"China is going to deplete the world textile market, particularly as we get closer to 2005 and all the tariffs and barriers come off" under World Trade Organization agreements, Memphis cotton merchant William "Billy" Dunavant told members of the Agricultural Council of Arkansas at their annual meeting.
"Four years ago, the U.S. textile industry consumed 11.3 million bales of American cotton; this year they'll use only 7.5 million. We're seeing the decimation of a major U.S. industry – which has been the best customer for our cotton."
At a recent international meeting of textile executives at Scottsdale, Ariz., Dunavant said, an official of a major company predicted that in the next five years the best case scenario is that annual cotton consumption by U.S. mills will be 6 million bales; the worst case scenario, only 1.5 million.
"I think the 6 million figure can be a reality," Dunavant said, "but I don't buy the 1.5 million scenario. I don't think that will happen. But that kind of statement shows the kind of thinking that's going on in the U.S. textile industry today."
The U.S. isn't alone in seeing its textile business sucked up by China, he noted.

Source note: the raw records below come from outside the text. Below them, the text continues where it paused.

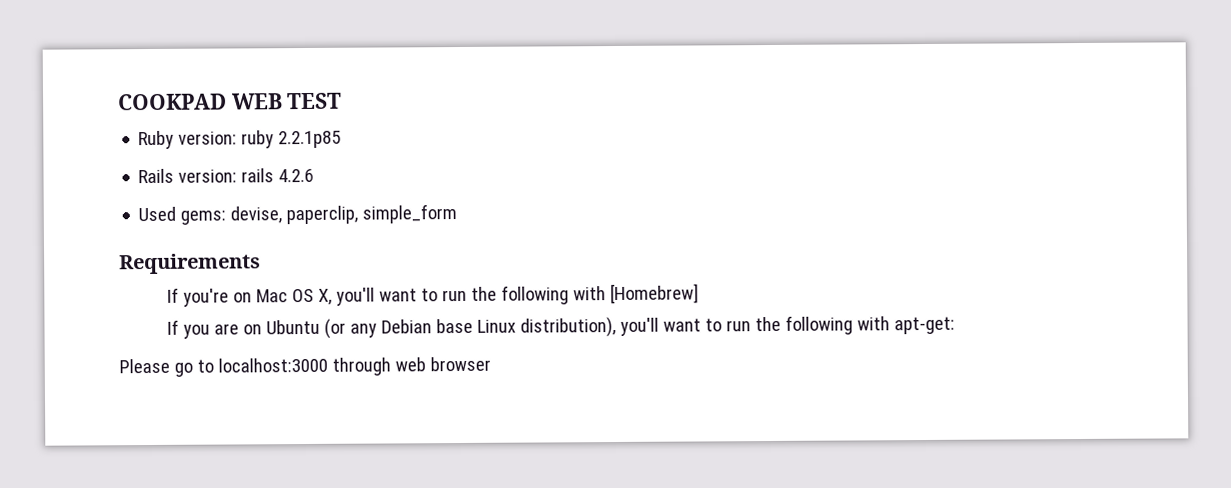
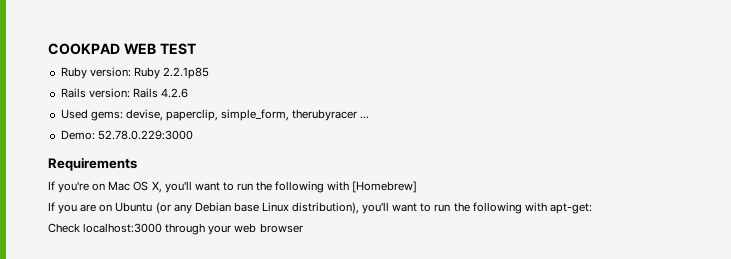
[241,130,275,149] ruby -> [133,67,160,79] Ruby
[241,168,275,183] rails -> [132,88,158,98] Rails
[362,204,458,224] simple_form -> [221,109,370,121] [60,130,193,140] simple_form, therubyracer ... // Demo: 52.78.0.229:3000
[119,358,214,377] Please go to -> [48,223,80,233] Check
(391, 366) none -> [208,225,232,235] your

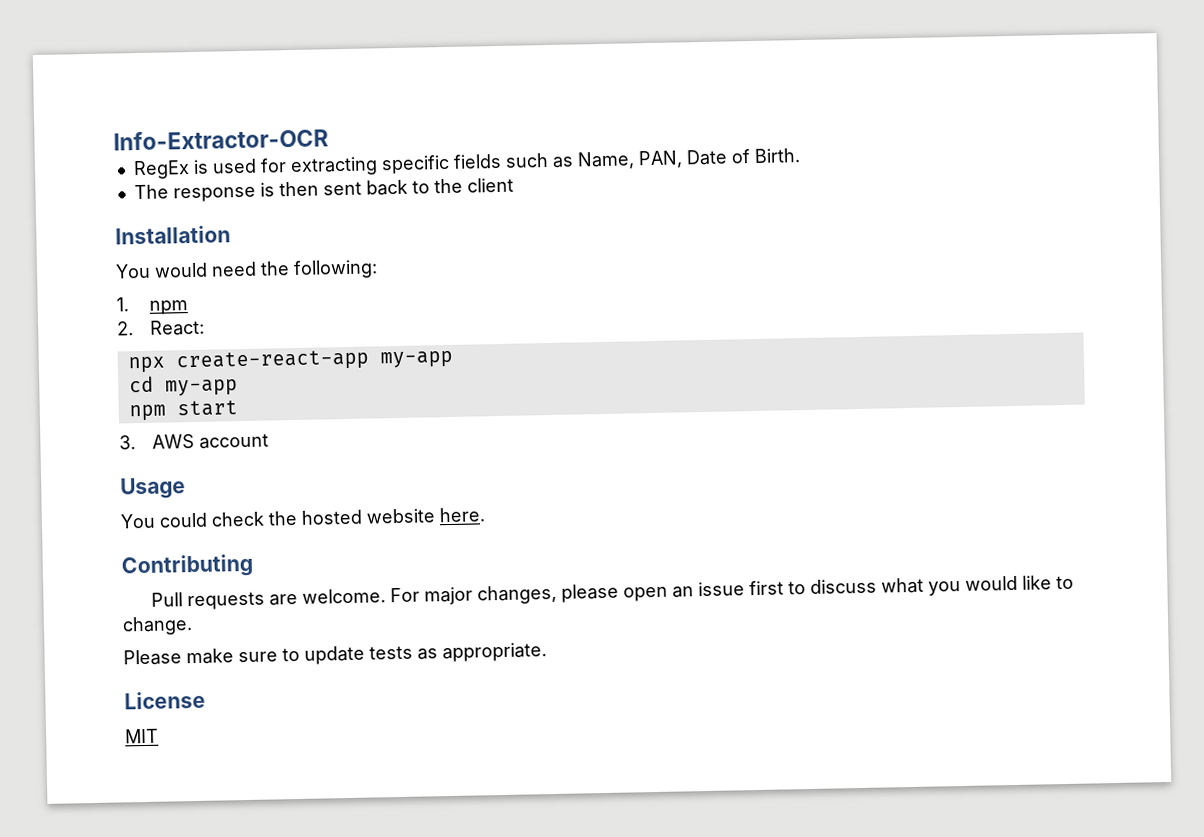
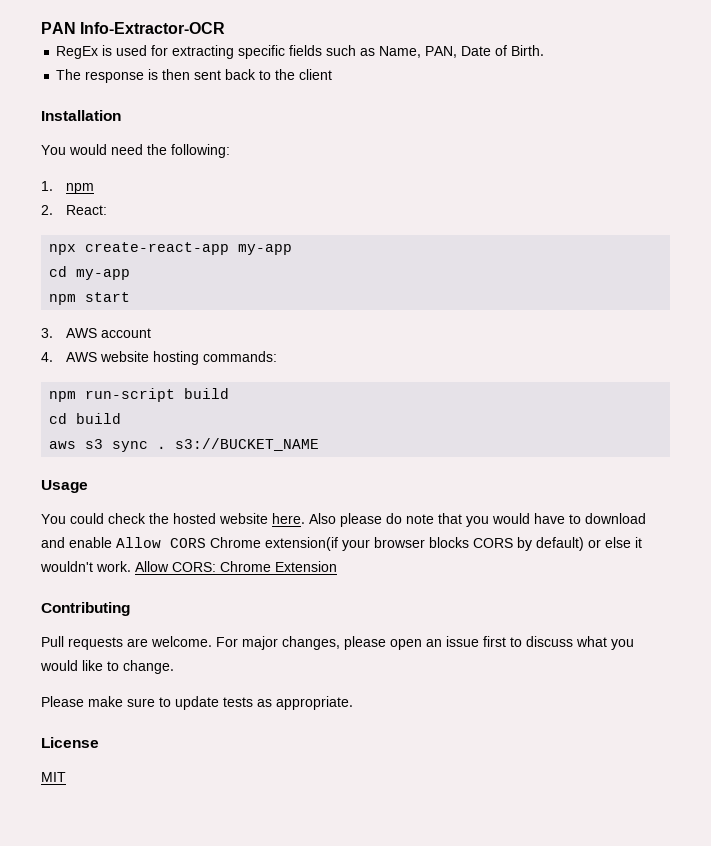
(113, 139) none -> [41,22,76,34] PAN
(270, 441) none -> [41,351,277,365] [49,388,230,402] [49,413,122,424] [49,438,320,452] // 4. AWS website hosting commands: // npm run-script build // cd build // aws s3 sync . s3://BUCKET_NAME
(485, 515) none -> [309,513,646,527] [41,537,642,551] [40,561,337,572] Also please do note that you would have to download and enable Allow CORS Chrome extension(if your browser blocks CORS by default) or else it wouldn't work. Allow CORS: Chrome Extension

"It's happening in all developed countries with big textile consumption: Korea, Japan, Taiwan, Thailand, Indonesia. They all used to be huge, very faithful consumers of U.S. cotton; now consumption in each of those countries is down something like 30 percent over the last three years, and that trend will continue."
Two developing (translate, low wage) countries that will increasingly compete with China, Dunavant said, are Vietnam and Bangladesh, which are rapidly expanding their textile industries. "They don't have the technology that China does – China is state of the art - but they're putting in new factories and will be a factor in the world textile market.
"Pakistan and India are also trying to grow their textile markets, but China is outdoing them. I think China can hit 28 million bales of cotton consumption in the next three years, and that's going to deplete and delete a lot of textile mills around the world, similar to what's happening in the U.S. today."